Storia di una diocesi povera, di una chiesa che – nello spirito di un Concilio che apre ad un nuovo stile di evangelizzazione e di pastorale – guarda a chi è ai margini, a chi ha bisogno di una parola, di un gesto di condivisione. Il “pastor bonus”, venuto dall'Appennino Tosco-emiliano, da un paese dove ancora in quegli Anni Sessanta passava il grande traffico fra la Pianura del Po ed il mare, quegli atteggiamenti da parroco premuroso ed attento li conosceva bene. Facevano parte del suo DNA di uomo della montagna, di parroco passato attraverso le esperienze di una vita non semplice. Accanto ai problemi di un vescovo (“preparazione e guida dei sacerdoti, istruzione religiosa dei fedeli, apostolato dei laici”) c'è, per lui la “presenza vicino al popolo in ogni momento, a chiarire gli interrogativi della nostra epoca, a risolvere insieme le questioni più gravi, anche economiche e sociali”. 


Parroco in Valdantena fra la Grande Guerra e il terremoto del 7 settembre 1920


Don Luigi Rosa lascia nel Liber Chronicus di  Valdantena un ampio spaccato degli anni in cui, dal 1909 al 1926, resse la parrocchia. Ordinato Sacerdote a Pisa il 4 aprile 1908 dal Card. Maffi,  a Valdantena trovò una popolazione le cui condizioni religiose “non erano delle più floride: molto diffusa l’indifferenza religiosa e in alcuni l’aperta ostilità alla fede. Anche il Socialismo colle sue aberrazioni non solo economiche, ma anche irreligiose, godeva larghe simpatie.
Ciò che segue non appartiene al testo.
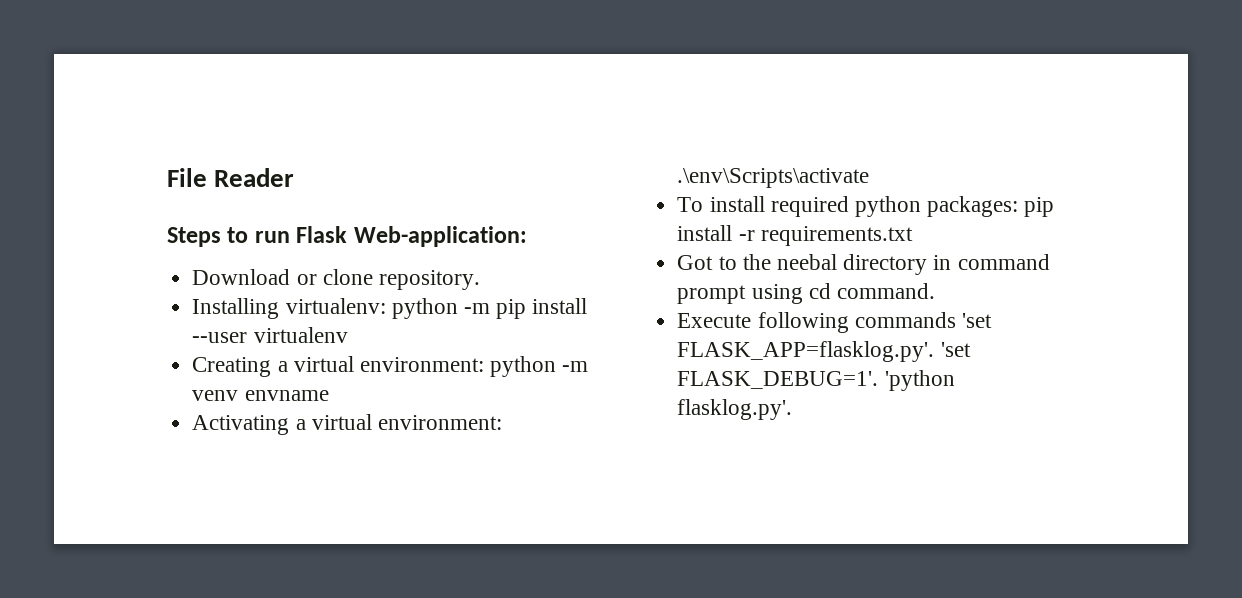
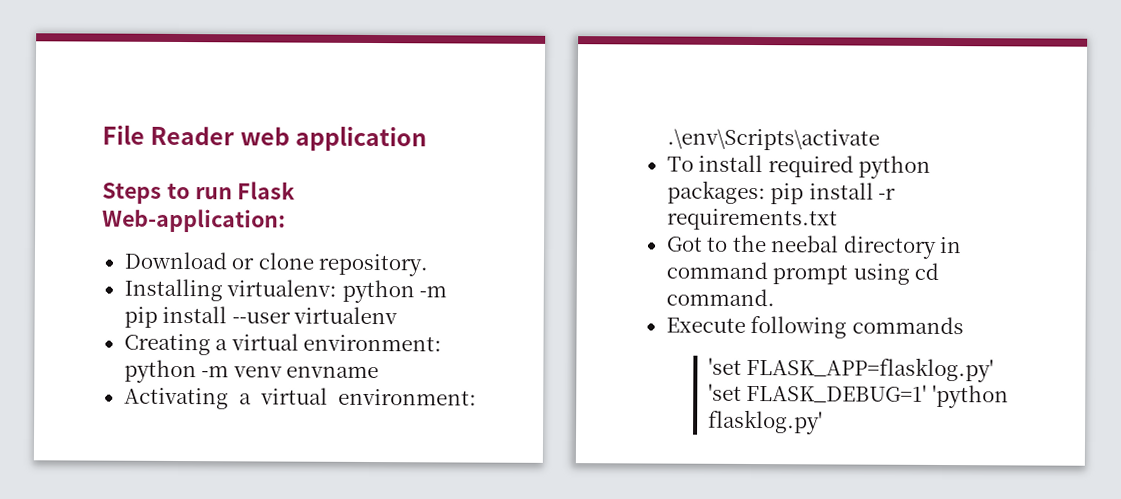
- File Reader
+ File Reader web application
- Execute following commands 'set FLASK_APP=flasklog.py'. 'set FLASK_DEBUG=1'. 'python flasklog.py'.
+ Execute following commands
+ 'set FLASK_APP=flasklog.py' 'set FLASK_DEBUG=1' 'python flasklog.py'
Alla diffusione di tali idee – scrive - contribuiva molto la forte percentuale di paesani emigranti all’estero e specialmente ne’ centri minerari del Nord America; la maggior parte di essi tornava con sentimenti antireligiosi”. Impegnatosi nel far fronte alle esigenze del paese (si adoperò per la realizzazione del nuovo cimitero “ in località detta Gavornara”) gestì gli anni del primo conflitto mondiale, con il conforto alle famiglie dei caduti, i problemi della gente vessata da requisizioni e, accanto, “un rifiorire del sentimento religioso; ed una maggiore serietà ed austerità di vita, cui ben presto subentrò la stanchezza, e i piaceri, i divertimenti ripresero quasi più sfrenati di prima”. Venne poi la Spagnola, con molti decessi ed  intere famiglie che “venivano colpite e la tribolazione era grande perché la paura del contagio specialmente nei primi tempi li faceva completamente isolare dagli altri”, mentre la fatica della vita quotidiana alimentava  un’altra epidemia di carattere morale scoppiata dopo la guerra”, quando un po’ per “l’esasperazione dei reduci per i lunghi patimenti sofferti”, un po’ per “le disillusioni lasciate da una pace balorda, ma più specialmente per le arti sobillatrici di elementi sovversivi,  cominciava a farsi strada l’idea che senza la rivoluzione non potesse ritornare l’ordine e la giustizia”.
Un ultimo capitolo della sua narrazione don Rosa lo riserva al terremoto del 7 settembre 1920, quando la chiesa parrocchiale e la canonica furono semidistrutte ed si avviò una paziente opera di ricostruzione, che impegnò gli ultimi anni della sua permanenza a Valdantena.